◆ Work required
Print the whole listing again exactly as it stands, leaving out any images.
*** Dataset records Section Begins ***
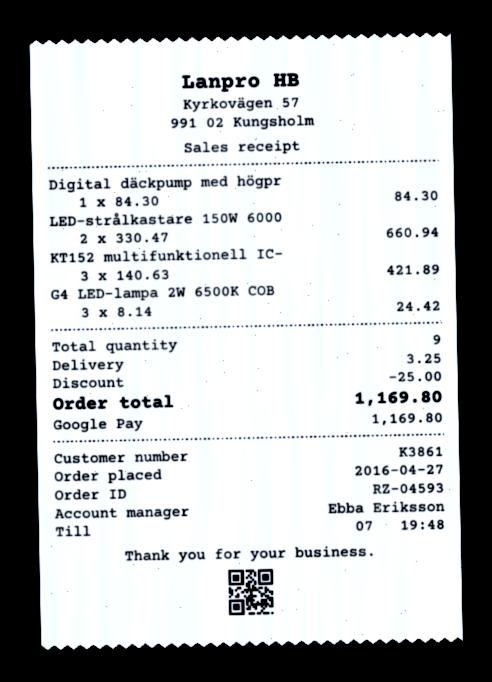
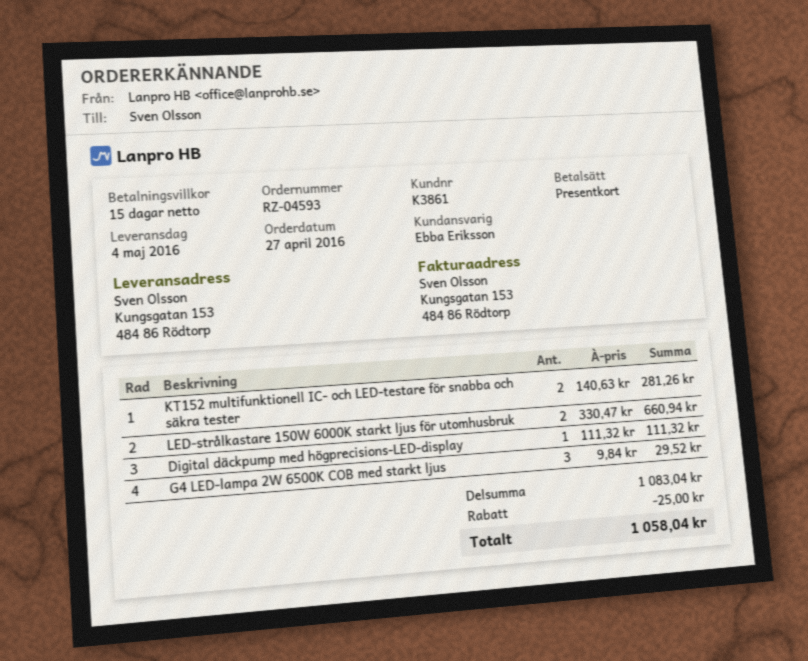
payment method: Google Pay -> gift card
Digital däckpump med högpr: 1 x 84.30 = 84.30 -> 1 x 111.32 = 111.32
KT152 multifunktionell IC-: 3 x 140.63 = 421.89 -> 2 x 140.63 = 281.26
G4 LED-lampa 2W 6500K COB: 3 x 8.14 = 24.42 -> 3 x 9.84 = 29.52
shipping: 3.25 -> none
total: 1169.80 -> 1058.04

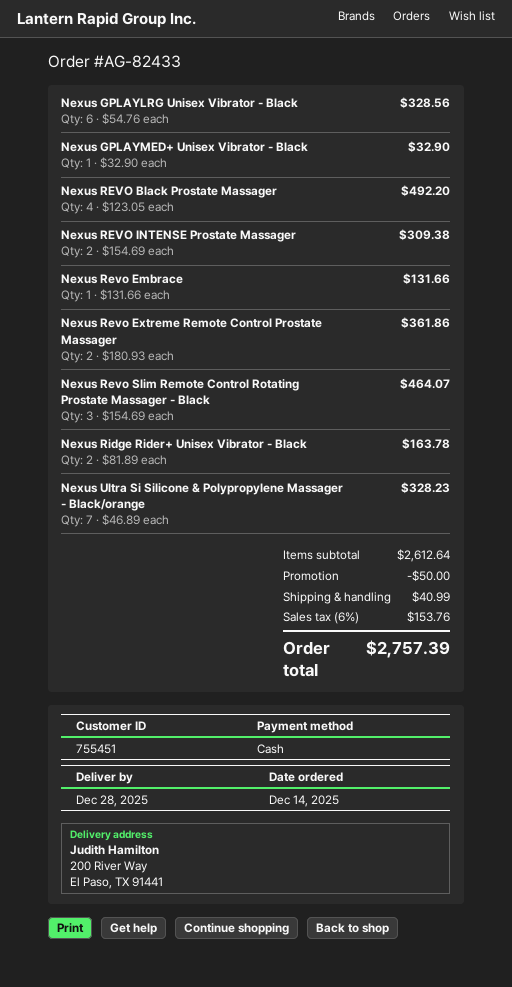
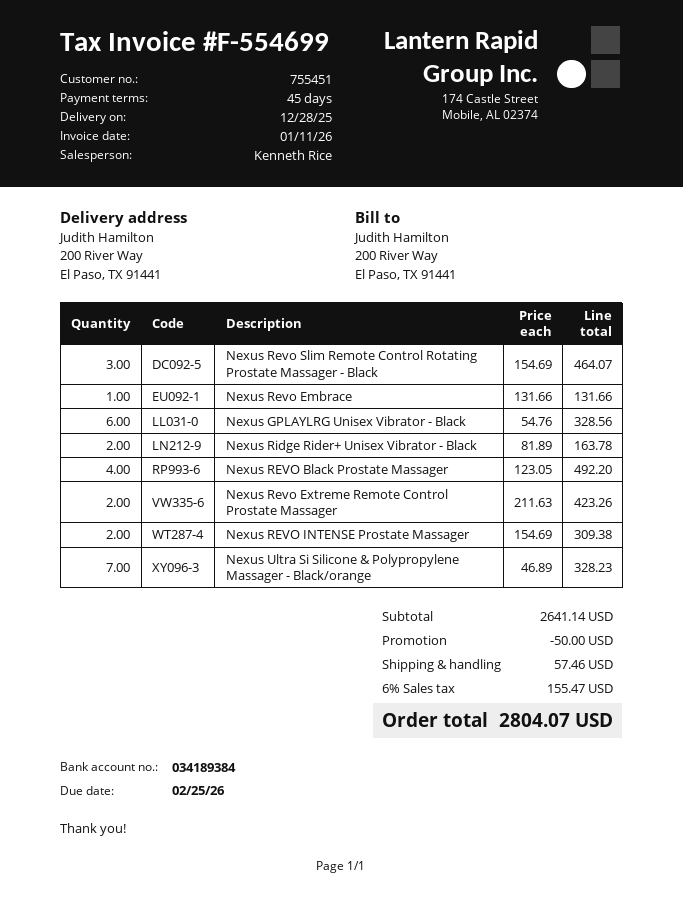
Nexus GPLAYMED+ Unisex Vibrator - Black: 1 x 32.90 = 32.90 -> none
Nexus Revo Extreme Remote Control Prostate Massager: 2 x 180.93 = 361.86 -> 2 x 211.63 = 423.26
subtotal: 2612.64 -> 2641.14
shipping: 40.99 -> 57.46
tax: 6% = 153.76 -> 6% = 155.47
total: 2757.39 -> 2804.07

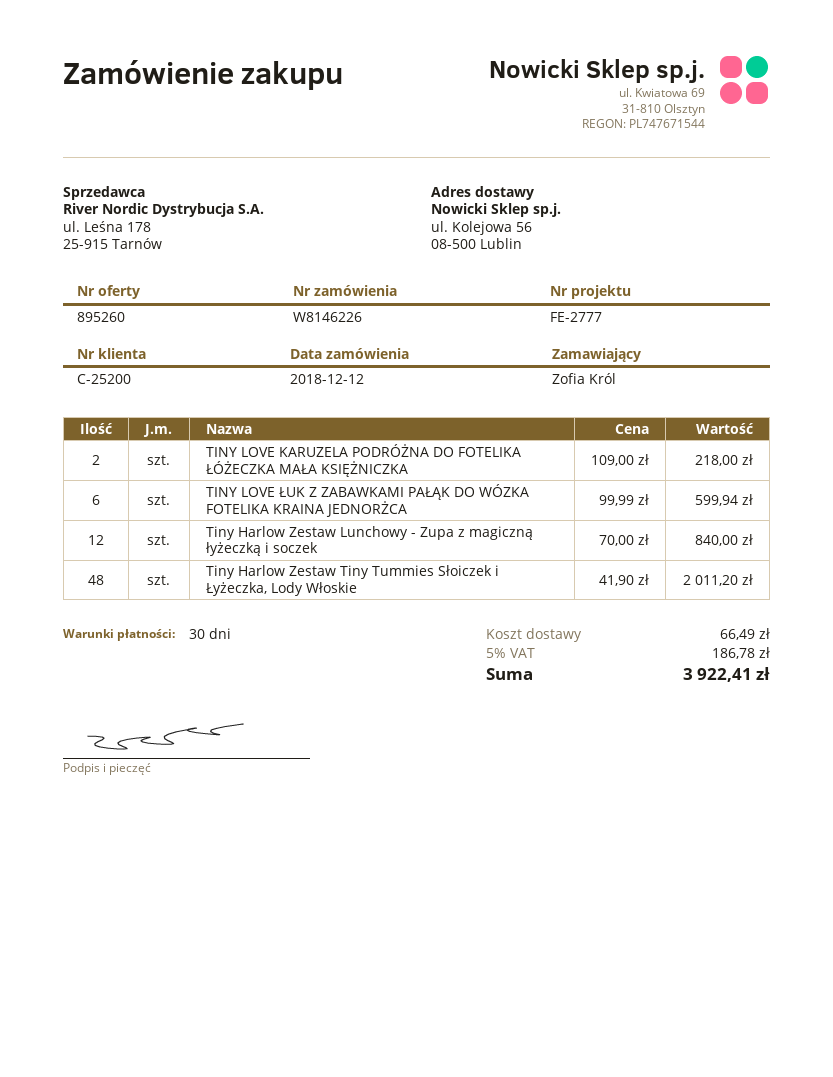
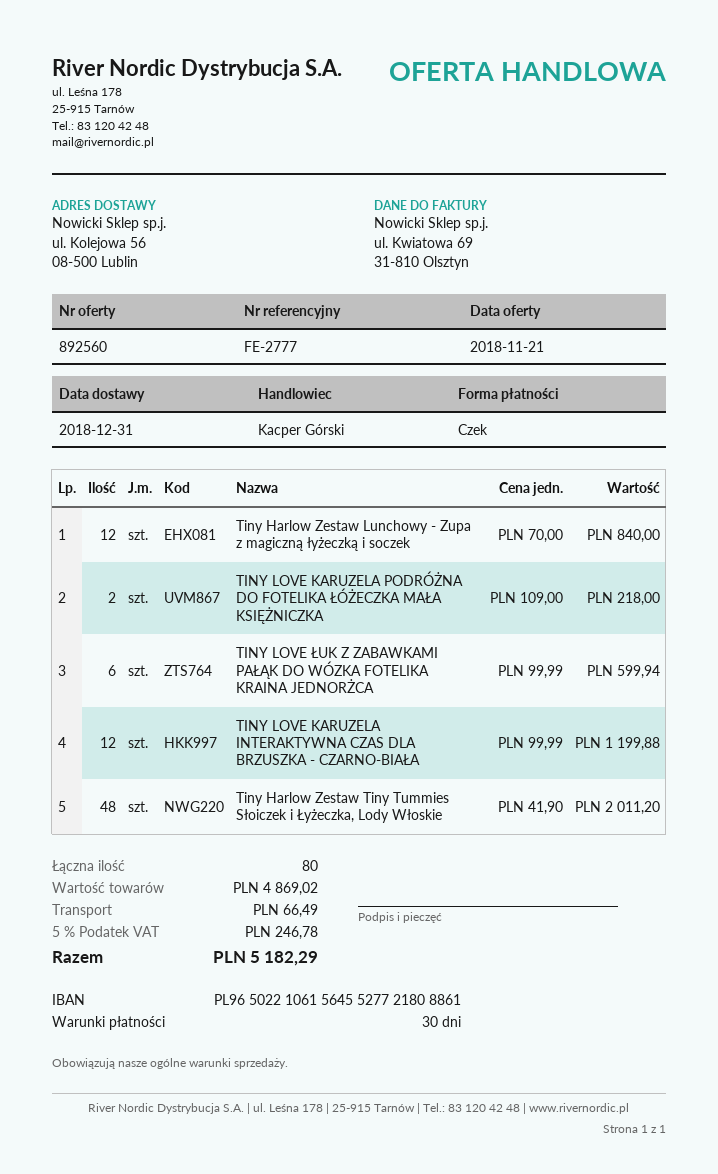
quote number: 895260 -> 892560
TINY LOVE KARUZELA INTERAKTYWNA CZAS DLA BRZUSZKA - CZARNO-BIAŁA: none -> 12 x 99.99 = 1199.88
tax: 5% = 186.78 -> 5% = 246.78
total: 3922.41 -> 5182.29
*** Dataset records Section Ends ***
◆ Task solution
payment method: Google Pay -> gift card
Digital däckpump med högpr: 1 x 84.30 = 84.30 -> 1 x 111.32 = 111.32
KT152 multifunktionell IC-: 3 x 140.63 = 421.89 -> 2 x 140.63 = 281.26
G4 LED-lampa 2W 6500K COB: 3 x 8.14 = 24.42 -> 3 x 9.84 = 29.52
shipping: 3.25 -> none
total: 1169.80 -> 1058.04

Nexus GPLAYMED+ Unisex Vibrator - Black: 1 x 32.90 = 32.90 -> none
Nexus Revo Extreme Remote Control Prostate Massager: 2 x 180.93 = 361.86 -> 2 x 211.63 = 423.26
subtotal: 2612.64 -> 2641.14
shipping: 40.99 -> 57.46
tax: 6% = 153.76 -> 6% = 155.47
total: 2757.39 -> 2804.07

quote number: 895260 -> 892560
TINY LOVE KARUZELA INTERAKTYWNA CZAS DLA BRZUSZKA - CZARNO-BIAŁA: none -> 12 x 99.99 = 1199.88
tax: 5% = 186.78 -> 5% = 246.78
total: 3922.41 -> 5182.29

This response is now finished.